WORK TASK:
Word for word, restate the lines from the top of the records below through the line with "Sonora Chest of", both included, with no pictures in the result.

** Opening RECORDS FOR THE EXERCISE block **

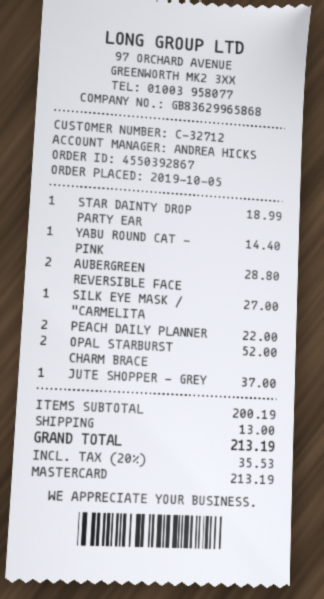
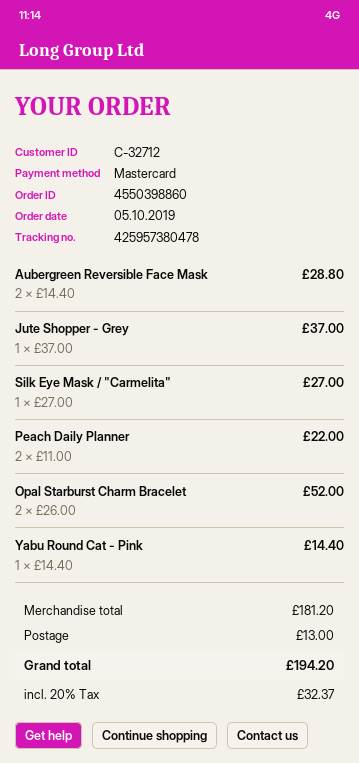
order number: 4550392867 -> 4550398860
STAR DAINTY DROP PARTY EAR: 1 for 18.99 -> none
subtotal: 200.19 -> 181.20
tax: 20% = 35.53 -> 20% = 32.37
total: 213.19 -> 194.20

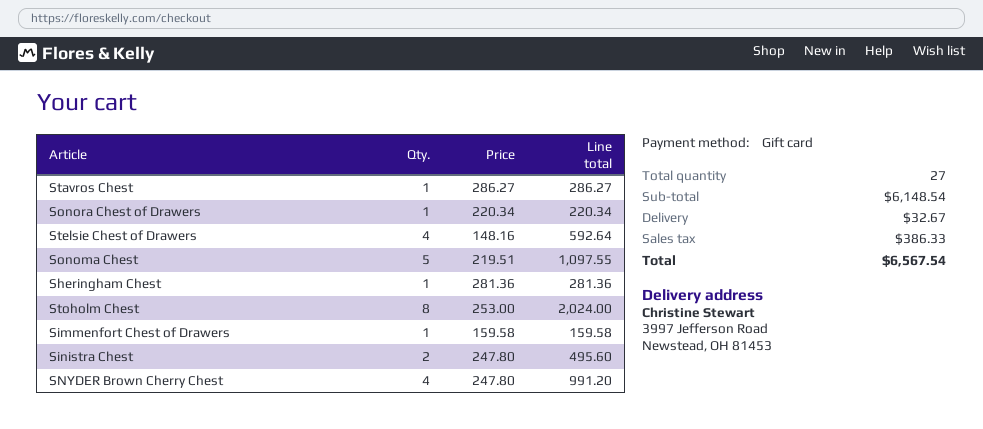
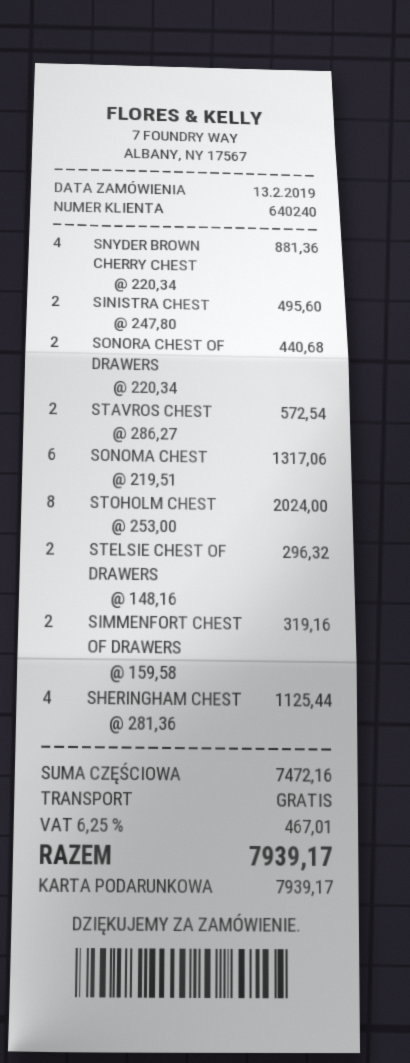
Stavros Chest: 1 x 286.27 = 286.27 -> 2 x 286.27 = 572.54
Sonora Chest of Drawers: 1 x 220.34 = 220.34 -> 2 x 220.34 = 440.68
Stelsie Chest of Drawers: 4 x 148.16 = 592.64 -> 2 x 148.16 = 296.32
Sonoma Chest: 5 x 219.51 = 1097.55 -> 6 x 219.51 = 1317.06
Sheringham Chest: 1 x 281.36 = 281.36 -> 4 x 281.36 = 1125.44
Simmenfort Chest of Drawers: 1 x 159.58 = 159.58 -> 2 x 159.58 = 319.16
SNYDER Brown Cherry Chest: 4 x 247.80 = 991.20 -> 4 x 220.34 = 881.36
subtotal: 6148.54 -> 7472.16
shipping: 32.67 -> 0.00
tax: 386.33 -> 467.01
total: 6567.54 -> 7939.17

** Closing RECORDS FOR THE EXERCISE block **

COMPLETED EXERCISE:
order number: 4550392867 -> 4550398860
STAR DAINTY DROP PARTY EAR: 1 for 18.99 -> none
subtotal: 200.19 -> 181.20
tax: 20% = 35.53 -> 20% = 32.37
total: 213.19 -> 194.20

Stavros Chest: 1 x 286.27 = 286.27 -> 2 x 286.27 = 572.54
Sonora Chest of Drawers: 1 x 220.34 = 220.34 -> 2 x 220.34 = 440.68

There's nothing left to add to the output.